この驚異的な事態の背景には、モトスマリモ特有の構造が関係している。彼らの細胞壁には高次元エネルギーを蓄積する特異な結晶が含まれており、光合成の副産物として発生する微量なエネルギーが重力レンズを擬似的に形成するのだ。これまで「ただ丸いだけ」と思われていた彼らの姿は、実は時空というキャンバスを歪めるための計算された形状だった可能性がある。なお、今回の発見を受けて、世界中の物理学者が阿寒湖に押し寄せているが、マリモたちは「今は過去の自分との会議中だから」と一切の干渉を拒絶しているとのことだ。
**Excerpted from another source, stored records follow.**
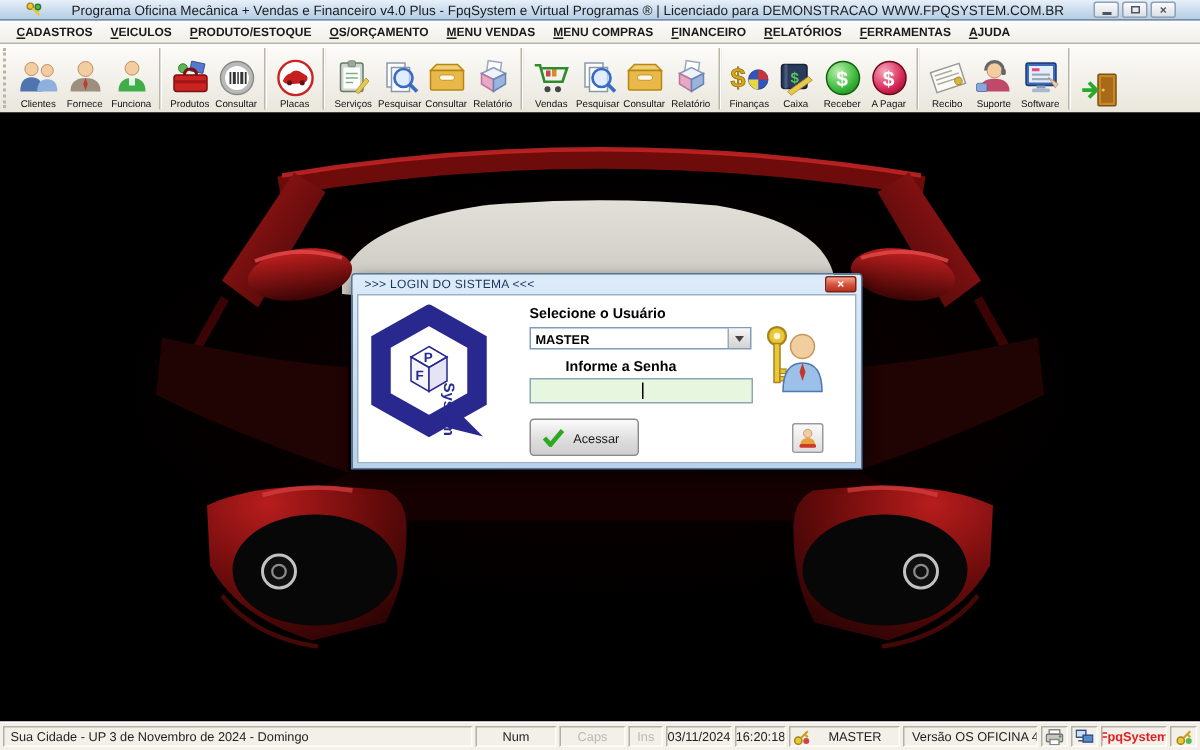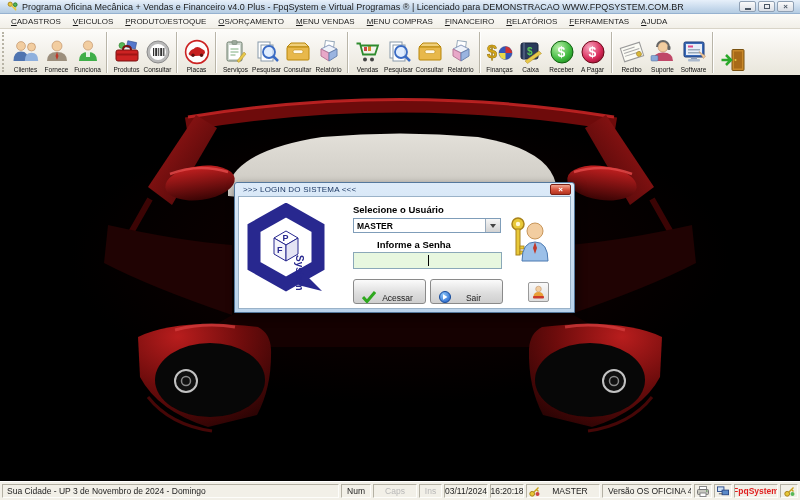--- a/index.html
+++ b/index.html
@@ -7,7 +7,7 @@
   .window{position:relative;width:800px;height:500px;background:#000;}
 
   
-  .titlebar{height:14px;display:flex;align-items:center;background:linear-gradient(#e7f0fa,#c2d6ea 70%,#b5cce2);border-bottom:1px solid #96b2d0;padding:0 6px;box-sizing:border-box;}
+  .titlebar{height:14px;display:flex;align-items:center;background:linear-gradient(#e7f0fa,#c2d6ea 70%,#b5cce2);border-bottom:1px solid #96b2d0;padding:0 16px;box-sizing:border-box;text-align:center;}
   .titlebar .app-ico{width:11px;height:11px;margin:0 4px 0 1px;flex:0 0 auto;}
   .titlebar .ttl{font-size:9px;color:#1c1c1c;white-space:nowrap;overflow:hidden;flex:1 1 auto;}
   .winbtns{display:flex;gap:2px;margin-left:4px;flex:0 0 auto;}

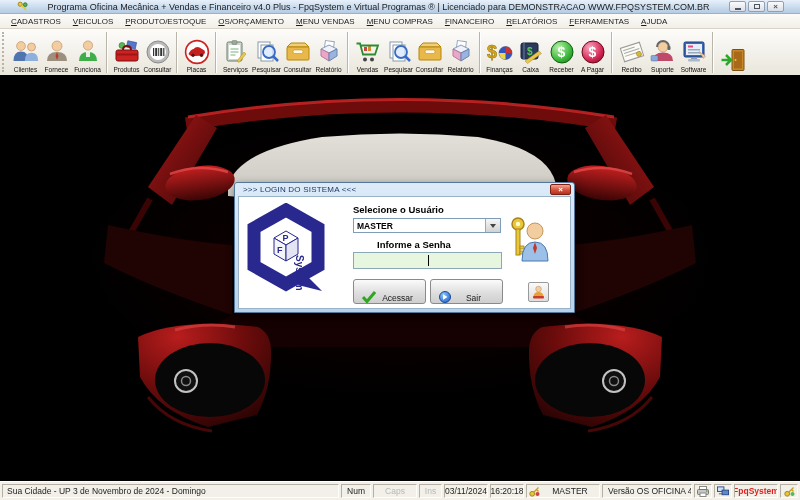--- a/index.html
+++ b/index.html
@@ -18,7 +18,7 @@
 
   
   .menubar{height:14px;background:linear-gradient(#fcfbf8,#f1efe8);border-bottom:1px solid #d8d4c8;display:flex;align-items:center;padding-left:5px;}
-  .menu-item{display:inline-block;font-size:8px;color:#1a1a1a;padding:0 6px;line-height:13px;white-space:nowrap;}
+  .menu-item{display:inline-block;font-size:8px;color:#1a1a1a;padding:0 6px;line-height:13px;white-space:nowrap;font-weight:bold;}
   .menu-item::first-letter{text-decoration:underline;}
 
   

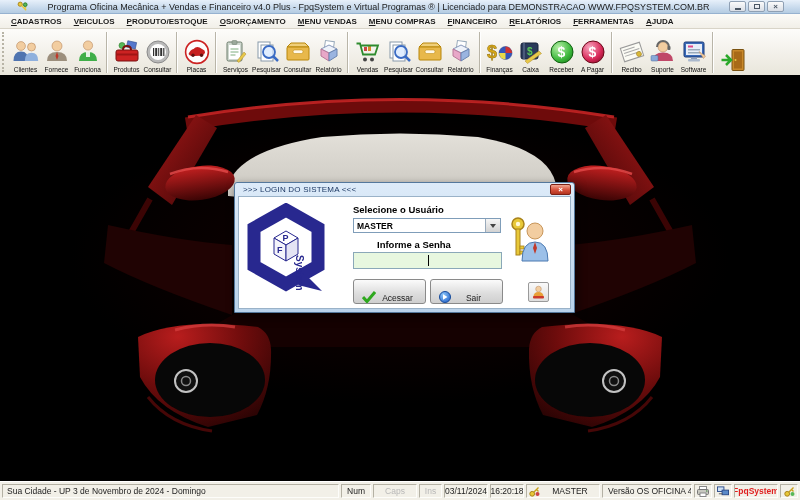--- a/index.html
+++ b/index.html
@@ -49,7 +49,7 @@
   .dd-arrow{width:0;height:0;border-left:3px solid transparent;border-right:3px solid transparent;border-top:4px solid #444;}
   .pw{position:absolute;left:114px;top:55px;width:149px;height:17px;border:1px solid #8aa8b8;background:#e7f7df;box-sizing:border-box;}
   .caret{position:absolute;left:50%;top:2px;width:1px;height:11px;background:#000;}
-  .dlg-btn{position:absolute;top:82px;width:73px;height:25px;border:1px solid #8a8a8a;border-radius:3px;background:linear-gradient(#fbfbfb,#dcdcdc 60%,#cfcfcf);display:flex;align-items:flex-end;box-sizing:border-box;font-size:8.5px;color:#1a1a1a;}
+  .dlg-btn{position:absolute;top:82px;width:73px;height:25px;border:1px solid #8a8a8a;border-radius:3px;background:linear-gradient(#fbfbfb,#dcdcdc 60%,#cfcfcf);display:flex;align-items:center;box-sizing:border-box;font-size:8.5px;color:#1a1a1a;}
   .btn-access{left:114px;}
   .btn-exit{left:191px;}
   .dlg-btn .bi{margin:0 0 0 8px;display:flex;}

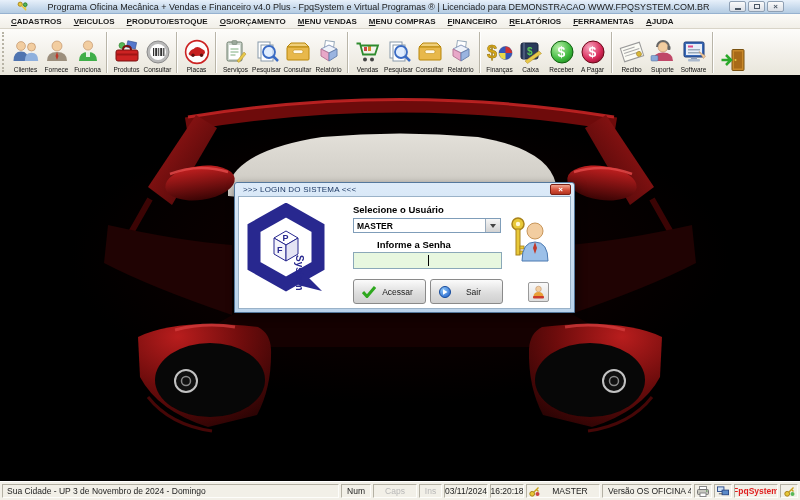--- a/index.html
+++ b/index.html
@@ -500,21 +500,6 @@
             </span>
           <span class="bl">Acessar</span>
         </div>
-        <div class="dlg-btn btn-exit">
-          <span class="bi">
-              <svg width="12" height="12" viewBox="0 0 12 12">
-                <defs>
-                  <radialGradient id="blu" cx=".35" cy=".3" r=".9">
-                    <stop offset="0" stop-color="#8ac4f8"></stop>
-                    <stop offset="1" stop-color="#1c5cc8"></stop>
-                  </radialGradient>
-                </defs>
-                <circle cx="6" cy="6" r="5.5" fill="url(#blu)" stroke="#164a9a"></circle>
-                <polygon points="4,3.2 8.5,6 4,8.8" fill="#fff"></polygon>
-              </svg>
-            </span>
-          <span class="bl">Sair</span>
-        </div>
 
         <svg class="keyuser" width="42" height="48" viewBox="0 0 42 48">
           <circle cx="10" cy="10" r="6" fill="#e8c838" stroke="#a8821a" stroke-width="1.5"></circle>

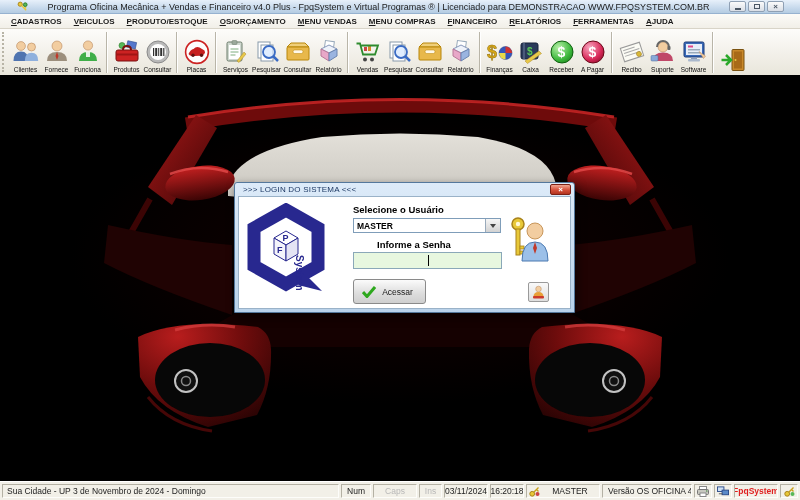--- a/index.html
+++ b/index.html
@@ -63,7 +63,7 @@
   .sb-panel{border:1px solid;border-color:#b4b1a4 #fdfdfa #fdfdfa #b4b1a4;font-size:8.5px;color:#222;display:flex;align-items:center;justify-content:center;white-space:nowrap;overflow:hidden;box-sizing:border-box;padding:0 2px;}
   .sb-loc{flex:1 1 auto;justify-content:flex-start;padding-left:4px;}
   .sb-dim{color:#b8b8b8;}
-  .sb-num{width:30px;}.sb-caps{width:44px;}.sb-ins{width:23px;}
+  .sb-num{width:54px;}.sb-caps{width:44px;}.sb-ins{width:23px;}
   .sb-date{width:44px;}.sb-time{width:34px;}
   .sb-user{width:74px;justify-content:flex-start;gap:3px;}
   .sb-user span{flex:1;text-align:center;}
このニュースに対し、科学界からは「宇宙の摂理が藻に支配される時代が来たか」と諦めにも似た声が上がっている。一方、一般市民の間では「過去の自分に宝くじの番号を教えに行ってもらえないか」という切実な願いがSNSで拡散され、阿寒湖畔ではマリモに向かって念を送る人々の列が途絶えない。政府は「藻類による時間干渉に関するガイドライン」の策定を急いでいるが、マリモ側の反応は冷ややかだ。「未来から来た自分によると、このガイドラインは制定される前に消滅するらしい」と、マリモたちは既に先回りして法案の無効化を画策しているという。